A list of the most famous trumpet players would certainly be incomplete without Chet Baker. Chet started playing the trumpet while he was still a young schoolboy. He polished his talent as he developed, managing to join the army band for a few years before he moved on to pursue his career more seriously with the Gerry Mulligan Quartet. He achieved tremendous success with the quartet but his recordings for Pacific Jazz including is album Chet Baker Sings are still considered his best to this day.

5. Miles Davis

Miles Davis
Miles Davis

The name Miles Davis is synonymous with the trumpet. He was a well-respected bandleader, composer and one of the most influential trumpet players to ever walk the earth. He made a huge contribution by helping to introduce and define the West Coast Genre of jazz music.
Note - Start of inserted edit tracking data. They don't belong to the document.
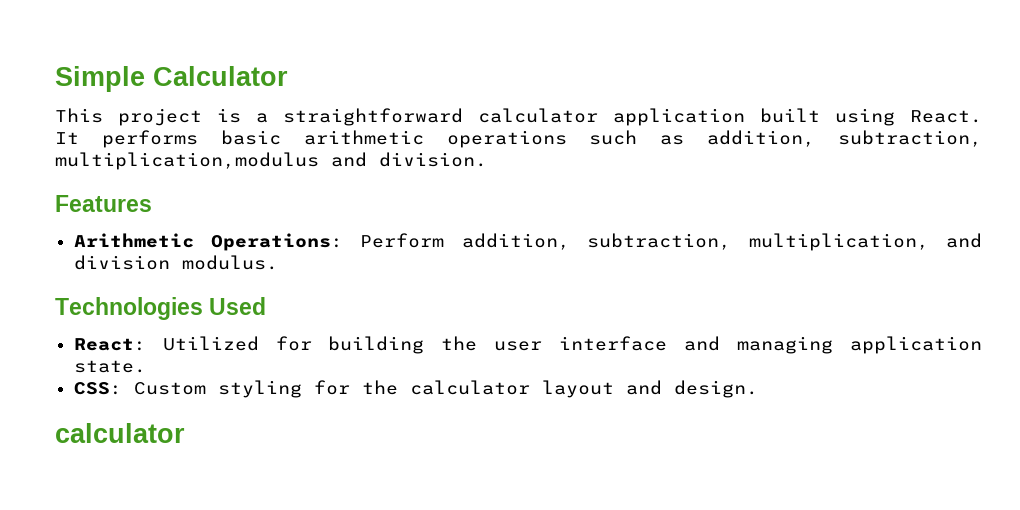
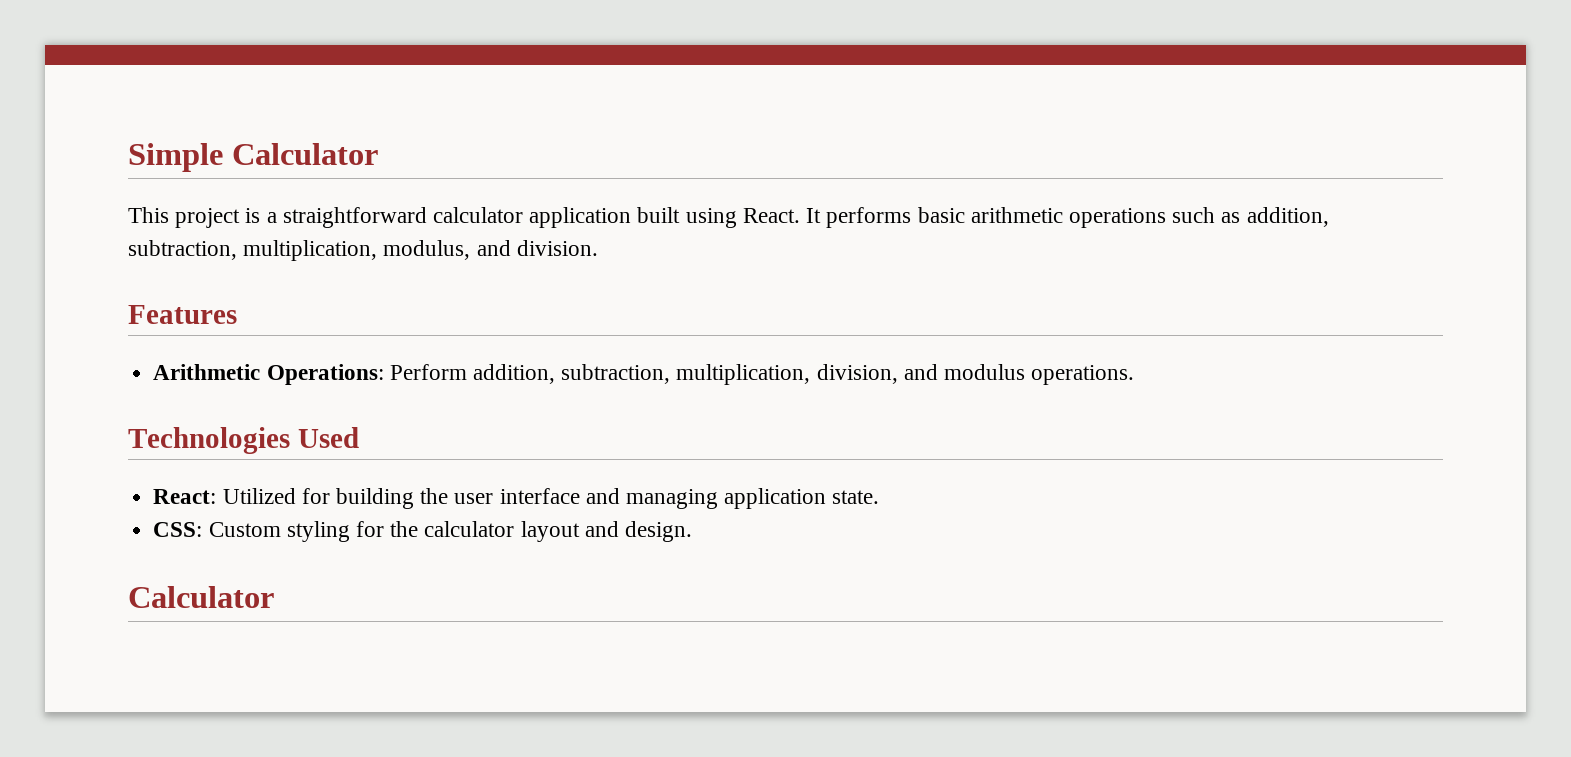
- It performs basic arithmetic operations such as addition, subtraction, multiplication,modulus and division.
+ It performs basic arithmetic operations such as addition, subtraction, multiplication, modulus, and division.
- Arithmetic Operations: Perform addition, subtraction, multiplication, and division modulus.
+ Arithmetic Operations: Perform addition, subtraction, multiplication, division, and modulus operations.
  CSS: Custom styling for the calculator layout and design.
- calculator
+ Calculator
His album King of Blue, which was released in 1959 was the most popular and biggest selling jazz album in the history of jazz music. As he progressed in his career, he started experimenting with different electrical instruments, which gave birth to jazz-rock and fusion styles.

6. Lee Morgan

Lee Morgan
Lee Morgan

Lee Morgan became a professional trumpet player at the tender age of 15. He was a child prodigy of sorts that studied with Clifford Brown, who was equally as respected in his craft. He also worked in Dizzie Gillespie’s band for some time before moving on to find his sound and style. Lee Morgan was an extremely talented trumpeter but his career was often overshadowed by his tumultuous personal life. Case in point, he was shot in the chest by his wife, which killed him instantly.

7. Wynton Marsalis

Wynton Marsalis
Wynton Marsalis

Wynton Marsalis is famous trumpeter from New Orleans. Of the musicians included in this list, he still one of the only practicing trumpet players today. He is a music educator, composer, as well as the Artistic Director of Jazz at the Lincoln Center situated in New York. Wynton was born into a musical family so some would say that he was destined to play an instrument professionally. Wynton was the first musician to receive a Pulitzer Prize for his jazz recordings and he has been awarded 9 Grammys in the categories of classical music, as well as jazz. So far, he has created and performed a wide array of music from quartets and chamber music ensembles to orchestras and big bands.

8. Fats Navarro

Fats Navarro
Fats Navarro

Theodore Fats Navarro was an American pioneer of the bebop style of jazz improvisation during the 40s.  He influenced many players of his generation including Clifford Brown and paved the way for many others to take up the mantle. He showed unbelievable promise during the course of his career. He managed to perform with the likes of Tad Dameron and Kenny Clarke but passed away at a very young age of 26 as a result of complications arising from tuberculosis and heroin addiction.

9. Herb Alpert

Herb Alpert
Herb Alpert

Like Wynton Marsalis, Herb Alpert still plays the trumpet actively today. He has won the coveted Grammy Award for his solo artistry and his role as a respected bandleader. Aside from playing the trumpet and performing in front of thousands of audiences across the world, Herb is also a respected recording industry executive with his own recording company under his belt. He has also produced numerous expressionist paintings and sculptures over the years that has helped consolidated his name in the art scene.

10. King Oliver

King Oliver
King Oliver

King Oliver was a native of New Orleans and was a bandleader and cornet player. He was well known and praised for his ground-breaking use of mutes in jazz which gave him a unique playing style.  He was a notable composer and the man who influenced the great Louis Armstrong. He formed a highly successful band known as King Oliver and his Creole Jazz Band” in 1922 that helped to set the standard in jazz music.